None of these sources are wrong. They are measuring different things. Analysts running YoY trend comparisons should anchor to a single series: the FRED Jacksonville active listing count and median days-on-market series, which carry consistent Realtor.com methodology back to 2016.
Migration Demand Remains a Structural Floor
The spring demand acceleration has identifiable fuel. Jacksonville's median sale price sits meaningfully below the national average, a spread that continues to draw price-sensitive relocators from high-cost metros. Redfin's migration data from recent quarters points to significant inbound search interest from South Florida metros and Northeast cities.
The structural demand base is not purely exogenous. Millennials make up 34.2% of local households, and income growth rose 6.5% from the prior year, per NAR's 2026 Housing Hot Spots report. NAR estimated that nearly 40,000 more Jacksonville households would qualify for a median-priced home if mortgage rates ease to 6% in 2026. At the current 30-year fixed rate of 6.3%, that cohort sits at the margin — which partly explains why spring velocity jumped sharply on modest rate stability rather than an outright rate cut.
Net domestic migration accounts for 1.1% of Jacksonville's population, reinforcing a demand floor that distinguishes the market from Sun Belt peers where in-migration has stalled or reversed. Tampa's migration reversal and Atlanta's mid-decade correction are instructive contrasts.

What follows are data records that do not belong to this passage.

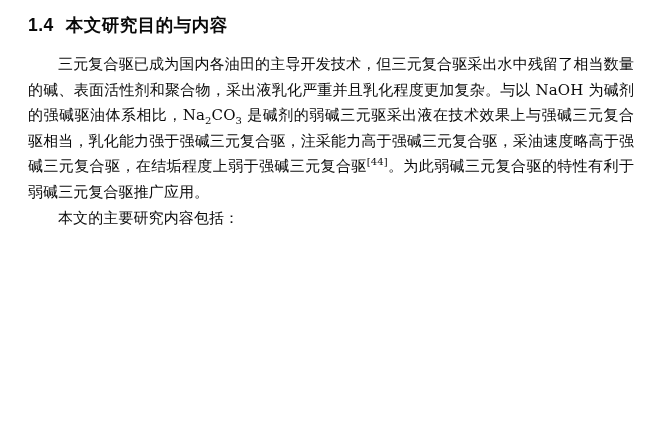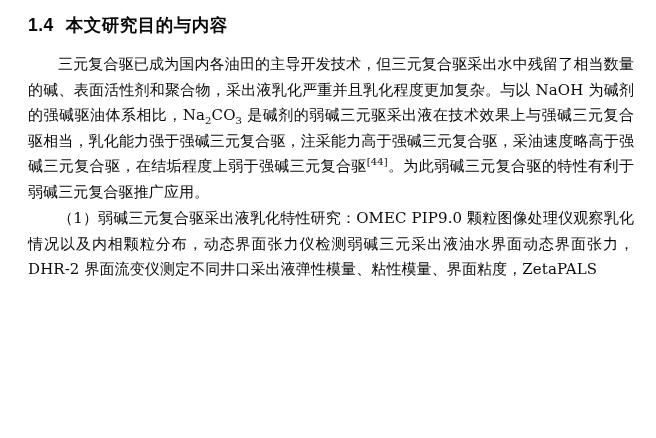--- a/index.html
+++ b/index.html
@@ -68,6 +68,7 @@
 
   <div>
     <p class="body-par">三元复合驱已成为国内各油田的主导开发技术，但三元复合驱采出水中残留了相当数量的碱、表面活性剂和聚合物，采出液乳化严重并且乳化程度更加复杂。与以 NaOH 为碱剂的强碱驱油体系相比，Na<span class="sub">2</span>CO<span class="sub">3</span> 是碱剂的弱碱三元驱采出液在技术效果上与强碱三元复合驱相当，乳化能力强于强碱三元复合驱，注采能力高于强碱三元复合驱，采油速度略高于强碱三元复合驱，在结垢程度上弱于强碱三元复合驱<span class="sup">[44]</span>。为此弱碱三元复合驱的特性有利于弱碱三元复合驱推广应用。</p>
+    <p class="body-par">本文的主要研究内容包括：</p>
     <p class="body-par">（1）弱碱三元复合驱采出液乳化特性研究：OMEC PIP9.0 颗粒图像处理仪观察乳化情况以及内相颗粒分布，动态界面张力仪检测弱碱三元采出液油水界面动态界面张力，DHR-2 界面流变仪测定不同井口采出液弹性模量、粘性模量、界面粘度，ZetaPALS</p>
   </div>
 

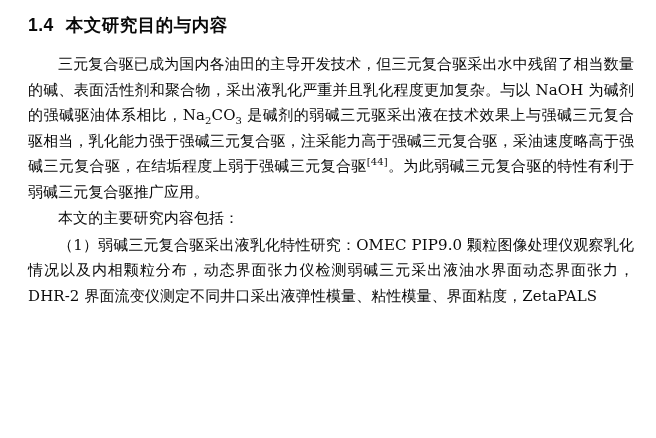--- a/index.html
+++ b/index.html
@@ -69,7 +69,6 @@
   <div>
     <p class="body-par">三元复合驱已成为国内各油田的主导开发技术，但三元复合驱采出水中残留了相当数量的碱、表面活性剂和聚合物，采出液乳化严重并且乳化程度更加复杂。与以 NaOH 为碱剂的强碱驱油体系相比，Na<span class="sub">2</span>CO<span class="sub">3</span> 是碱剂的弱碱三元驱采出液在技术效果上与强碱三元复合驱相当，乳化能力强于强碱三元复合驱，注采能力高于强碱三元复合驱，采油速度略高于强碱三元复合驱，在结垢程度上弱于强碱三元复合驱<span class="sup">[44]</span>。为此弱碱三元复合驱的特性有利于弱碱三元复合驱推广应用。</p>
     <p class="body-par">本文的主要研究内容包括：</p>
-    <p class="body-par">（1）弱碱三元复合驱采出液乳化特性研究：OMEC PIP9.0 颗粒图像处理仪观察乳化情况以及内相颗粒分布，动态界面张力仪检测弱碱三元采出液油水界面动态界面张力，DHR-2 界面流变仪测定不同井口采出液弹性模量、粘性模量、界面粘度，ZetaPALS</p>
   </div>
 
 </div>

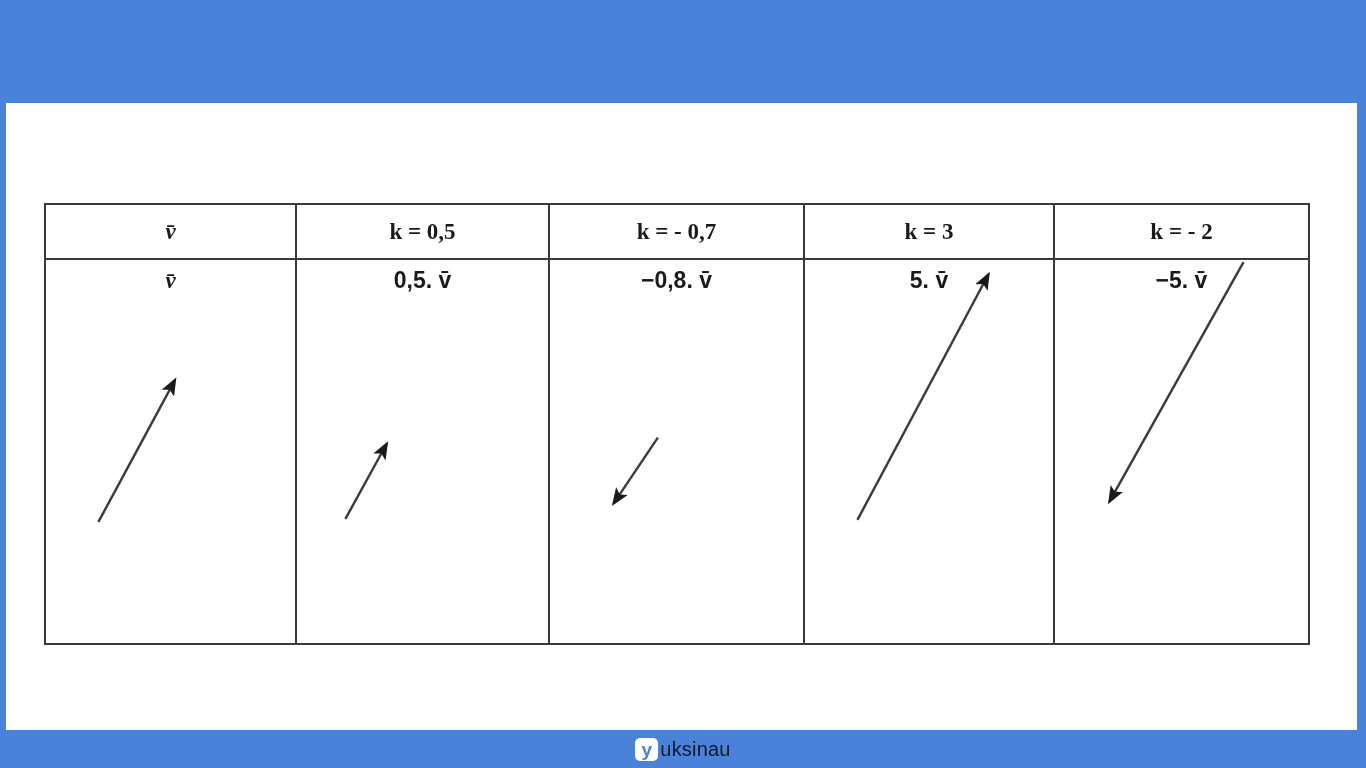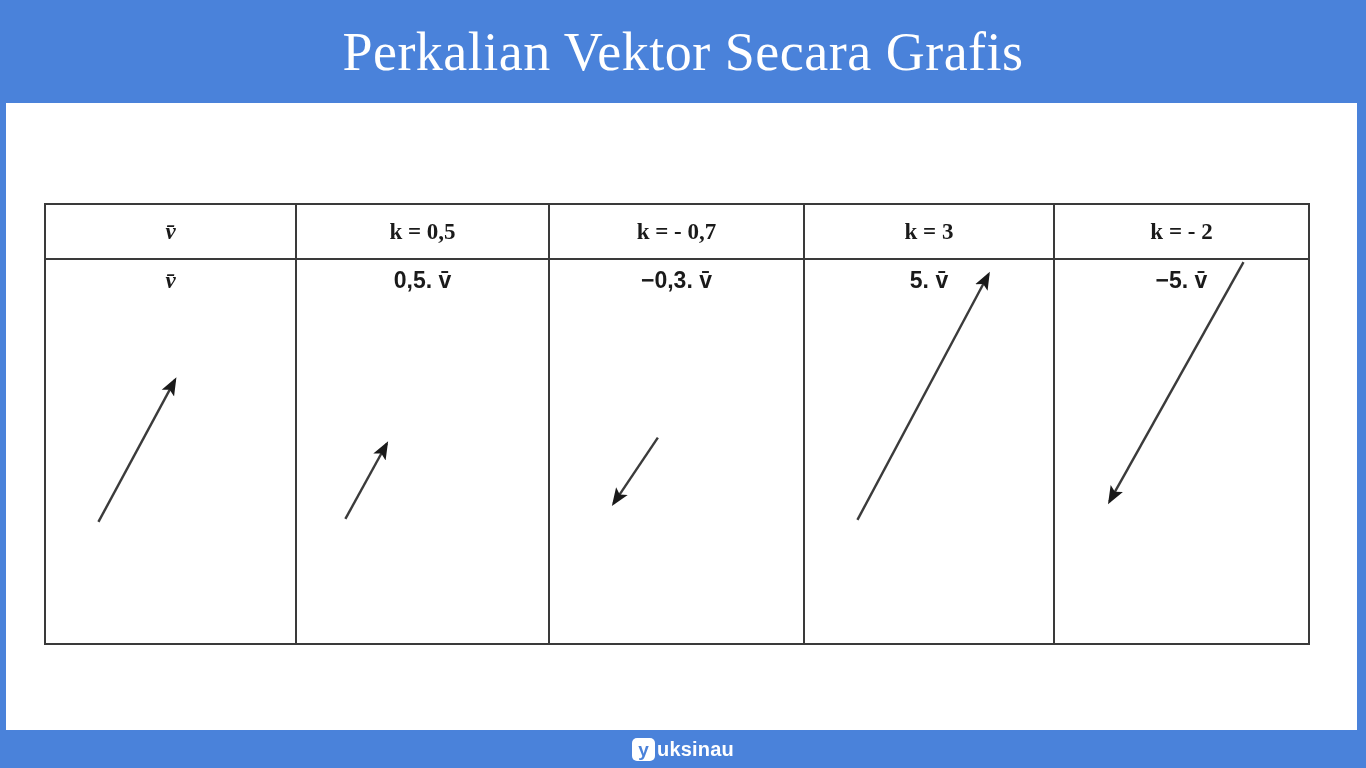--- a/index.html
+++ b/index.html
@@ -166,9 +166,6 @@
 
 <div class="slide">
 
-  <div class="title-band">
-    <div class="title-text">Perkalian Vektor Secara Grafis</div>
-  </div>
 
   <div class="content-sheet">
 

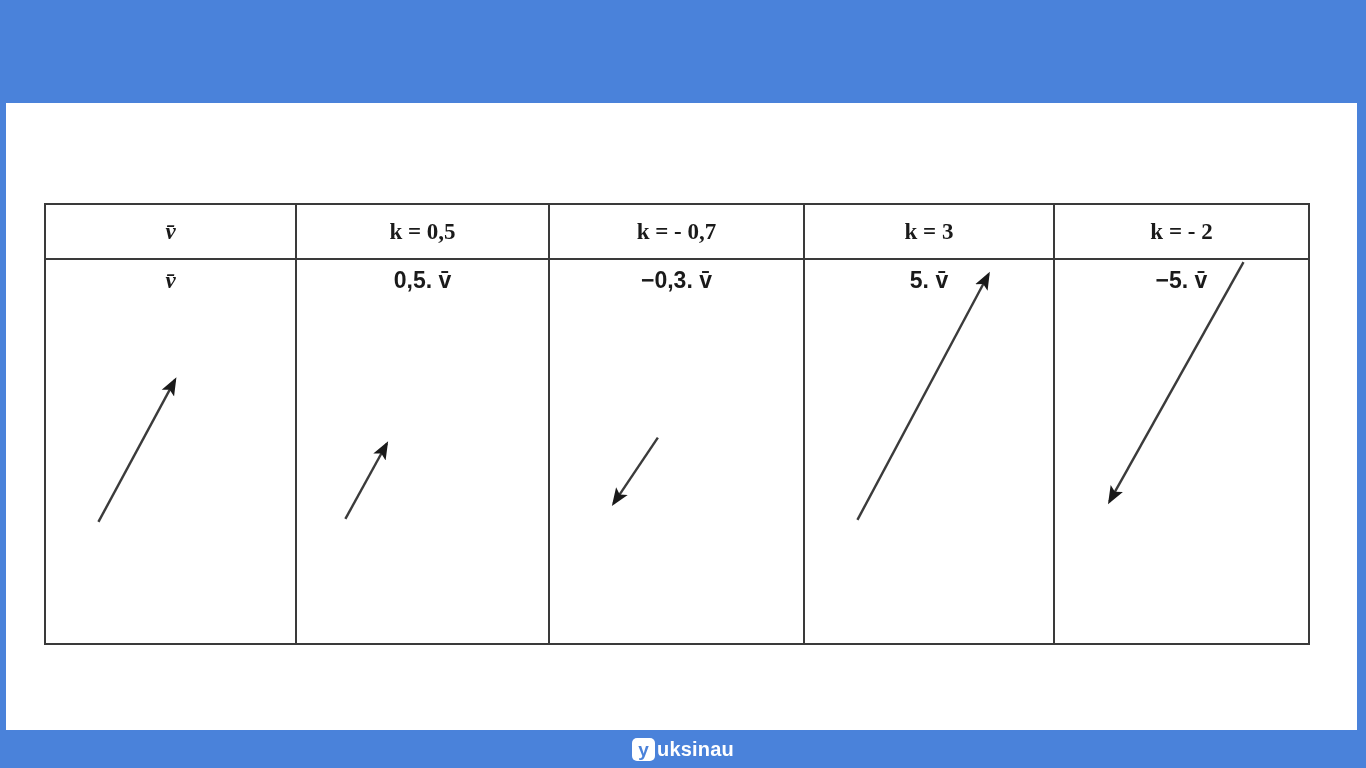--- a/index.html
+++ b/index.html
@@ -227,7 +227,7 @@
           </td>
 
           <td>
-            <span class="cell-label">−0,3. v̄</span>
+            <span class="cell-label">−0,8. v̄</span>
             <div class="arrow-area">
               <svg viewBox="0 0 251 377" preserveAspectRatio="none">
                 <defs>

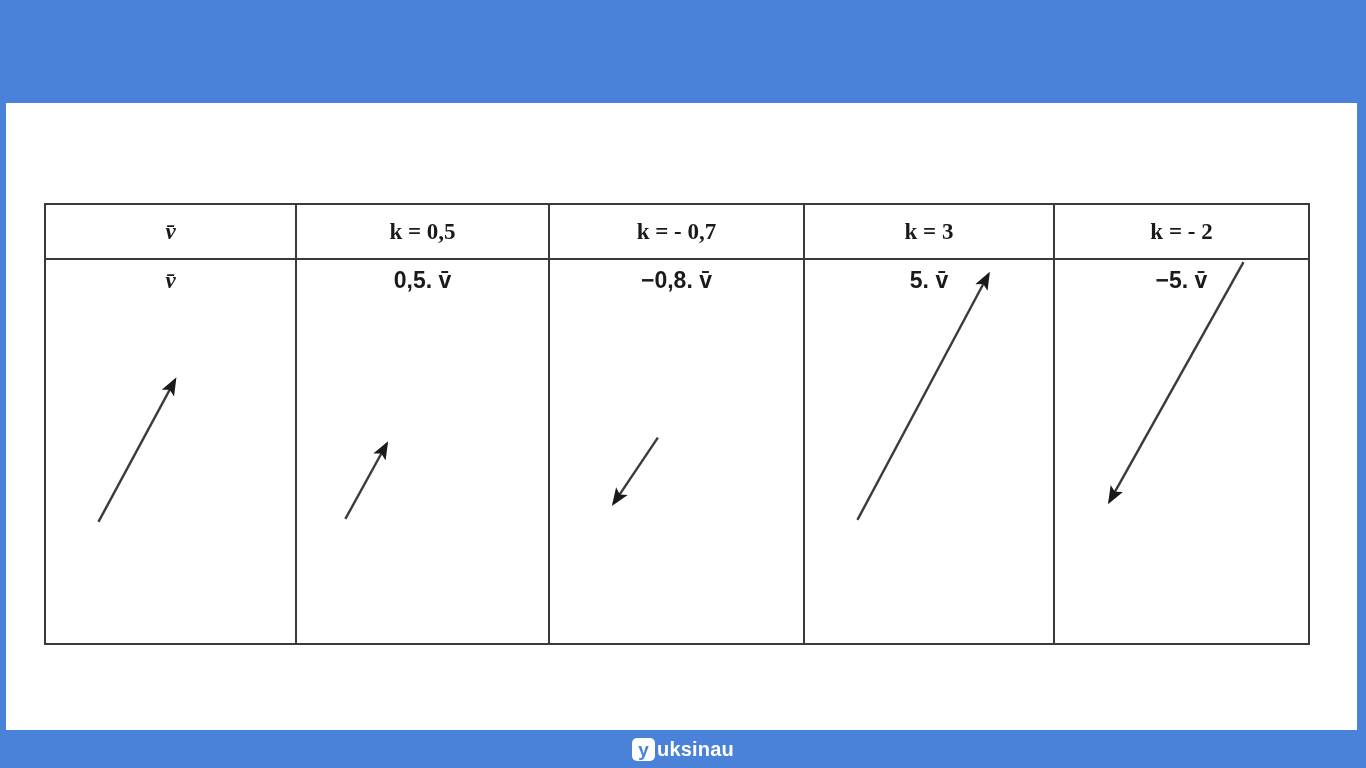--- a/index.html
+++ b/index.html
@@ -153,9 +153,9 @@
     margin-right: 2px;
   }
   .logo-word {
-    color: #ffffff;
+    color: #0f172a;
     font-family: "Liberation Sans", sans-serif;
-    font-weight: bold;
+    font-weight: normal;
     font-size: 20px;
     line-height: 23px;
     letter-spacing: 0.2px;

Seller Positioning at 97.09% Sale-to-List
The inventory compression has not restored seller leverage to pandemic-era levels. Per Houzeo's March 2026 Jacksonville dashboard, the sale-to-list ratio stands at 97.09%, meaning the average buyer is still negotiating a modest discount off asking price. Redfin's data shows typical homes selling below list, with only the fastest-moving listings going pending near the 33-day mark.
Per Houzeo, 12.08% of homes sold above asking price in March 2026, down slightly from 12.6% the prior year. The above-asking cohort is shrinking, not expanding. Sellers should not mistake tightening months-of-supply for broad bidding-war conditions.
Accurate day-one pricing and buyer incentives — closing cost assistance or rate buydowns — remain effective levers. The NEFAR data shows the market rewards properly priced listings with faster closings; overpriced homes feed the still-elevated average DOM figures rather than benefiting from the overall tightening.
Whether Spring Demand Holds Through Summer
Jacksonville's Q1 inventory compression stands out precisely because it ran counter to the broader Sun Belt trend of sustained supply overhang, visible in Austin and Phoenix data from the same period. The question is whether the spring demand surge sustains through summer or whether Jacksonville reverts toward the buyer-favorable conditions NAR flagged when it named the market a 2026 Housing Hot Spot.
NEFAR's Home Affordability Index fell 2.3% to 86 in March, where a reading near 100 indicates that an average family can afford to buy at median prices based on prevailing mortgage rates and median income. That reading caps how far demand can accelerate without a meaningful rate move. The 40,000 households sitting at the 6% rate margin are the variable. If mortgage rates hold at current levels, Jacksonville's inventory trajectory through Q2 will be a cleaner test of organic local demand than anything the pandemic distortions produced.